The ambulance is backed up to the kerb, beside it a divvy van. There are weeds in the gutter, dirt between the bluestones, and there's a patch of bitumen on the roadway, a black scab on asphalt. The ambulance doors are opening. She is on the steps, and the medics' hands are on her back, pressing her forward.

‘It's for your own good, Mum.'

She is inside, and the night sky has vanished. The space is as confined as a womb, and she is stooping forward. Falling. The sheets are white and crisp and the pillow is inviting. The straps are being fastened and there are faint voices outside, a car door closing, and an engine revving.

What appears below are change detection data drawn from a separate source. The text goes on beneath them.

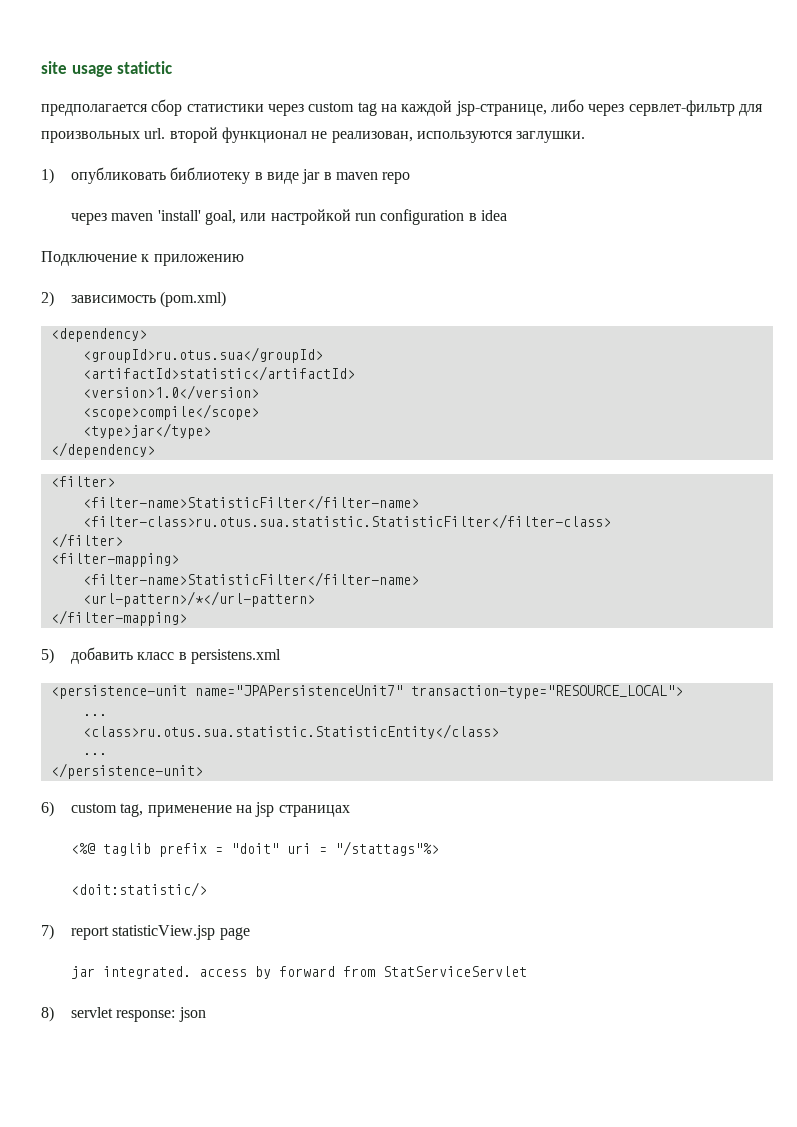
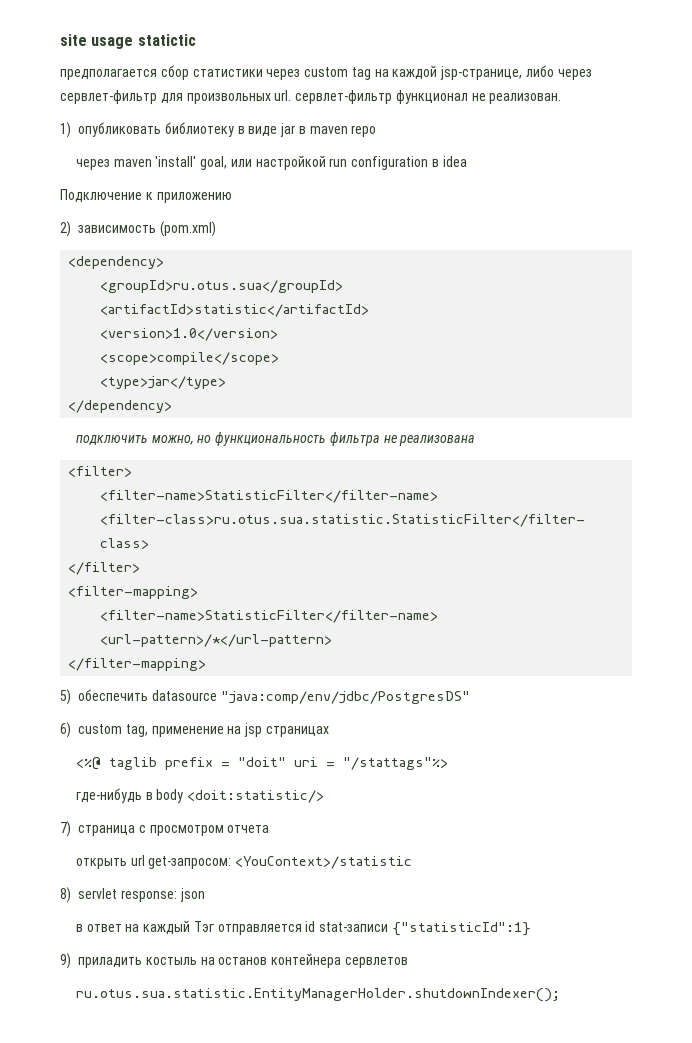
[169,127,218,143] второй -> [295,90,393,104] сервлет-фильтр
[331,131,586,143] реализован, используются заглушки. -> [489,93,562,104] реализован.
(155, 450) none -> [75,432,476,446] // подключить можно, но функциональность фильтра не реализована
[71,647,282,664] [50,685,683,699] [82,714,107,716] [82,724,499,739] [82,753,107,755] [50,763,203,779] добавить класс в persistens.xml // <persistence-unit name="JPAPersistenceUnit7" transaction-type="RESOURCE_LOCAL"> // ... // <class>ru.otus.sua.statistic.StatisticEntity</class> // ... // </persistence-unit> -> [78,689,470,704] обеспечить datasource "java:comp/env/jdbc/PostgresDS"
(440, 848) none -> [75,788,184,803] где-нибудь в body
[71,925,250,940] [71,966,528,979] [41,1006,206,1022] report statisticView.jsp page // jar integrated. access by forward from StatServiceServlet // 8) servlet response: json -> [78,825,270,836] [75,855,413,869] [60,887,205,903] [75,920,531,936] [60,953,408,969] [75,988,560,1002] страница с просмотром отчета // открыть url get-запросом: <YouContext>/statistic // 8) servlet response: json // в ответ на каждый Тэг отправляется id stat-записи {"statisticId":1} // 9) приладить костыль на останов контейнера сервлетов // ru.otus.sua.statistic.EntityManagerHolder.shutdownIndexer();

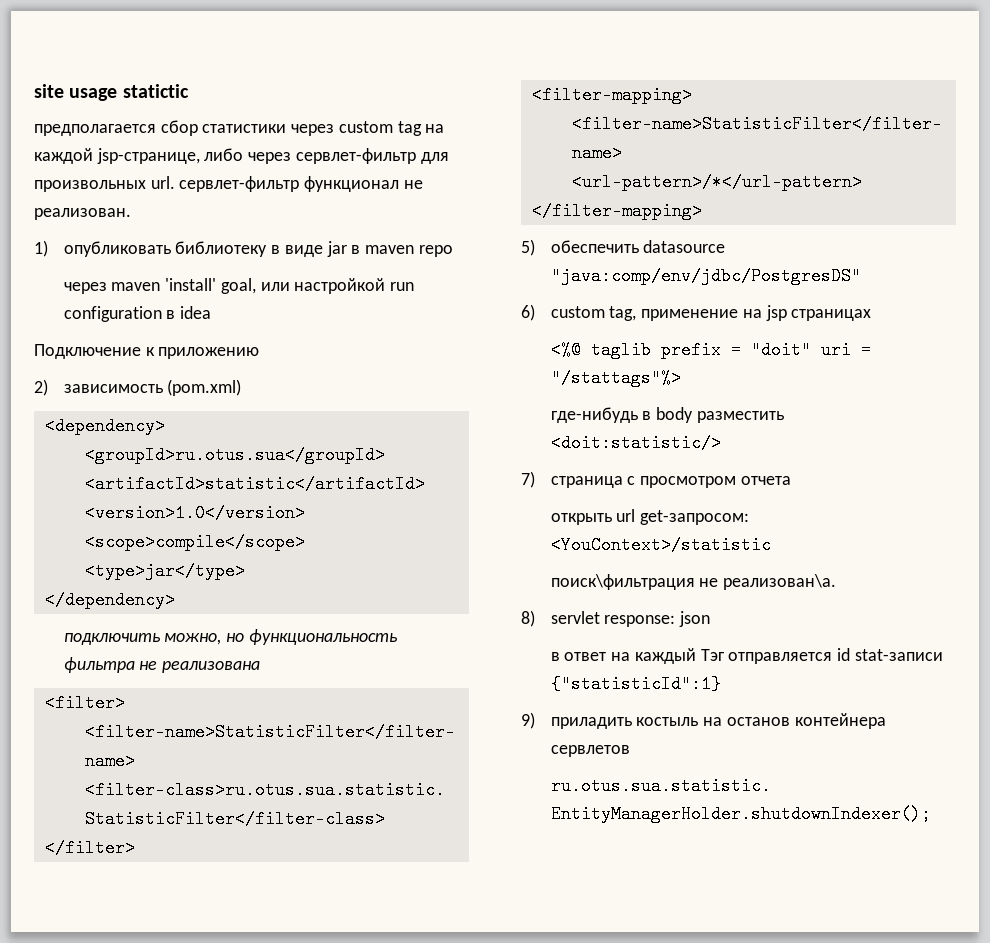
(184, 796) none -> [696,411,784,423] разместить
(413, 862) none -> [550,574,837,590] // поиск\фильтрация не реализован\а.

The ambulance is moving. The straps restrain her, and her hands rest on her belly. A medic is looking down on her. Above him is the white roof of the ambulance. And the chorus
is singing, forever singing: ‘It's for your own good, Mum, it's for your own good.'

And years later, in the Port Diner, Henry piles up the journals, the laminated articles and news items. He spreads them over the table, sorts through them, shuffles photos, rearranging the order. He is reliving key fights, stopping to explain, jumping up to demonstrate moves, shadow boxing.

Mum, poor girl.

Mum, poor girl. Keeping the ghosts at bay.

7

The boys rose quickly through the boxing ranks. They were a unit, the inseparable Nissen Twins. They posed with savvy in their publicity shots—black eyebrows raised, foreheads furrowed. Bodies tensed, gloves up in classic defence, identical in stance and intent. Dark features accentuated by white satin shorts and white singlets.

They did not fight each other, except for sparring routines and demonstration bouts. It was a rule they never broke, and a rule that helped engender the Nissen myth. If one fought flyweight, the other took on the bantamweights. If one was in the ring, the other supported him. They took pride in each other's wins and commiserated the losses. There were times when
they stood in for each other—their names got mixed up and they went along with it.

They fought all over town—in makeshift rings, in regional centres and municipal halls that had known better days, the venues of lower-grade championships, tournaments for beginners. They were willing upstarts with cheek.

As their wins mounted, they moved on to Earl's Court Ballroom and Festival Hall. And to regular bouts on Channel Seven's
TV Ringside
, a weekly national program, and
Golden Gloves
stardom in the spotlit studios of Channel Nine. They became household names in an era when boxing was an esteemed sport.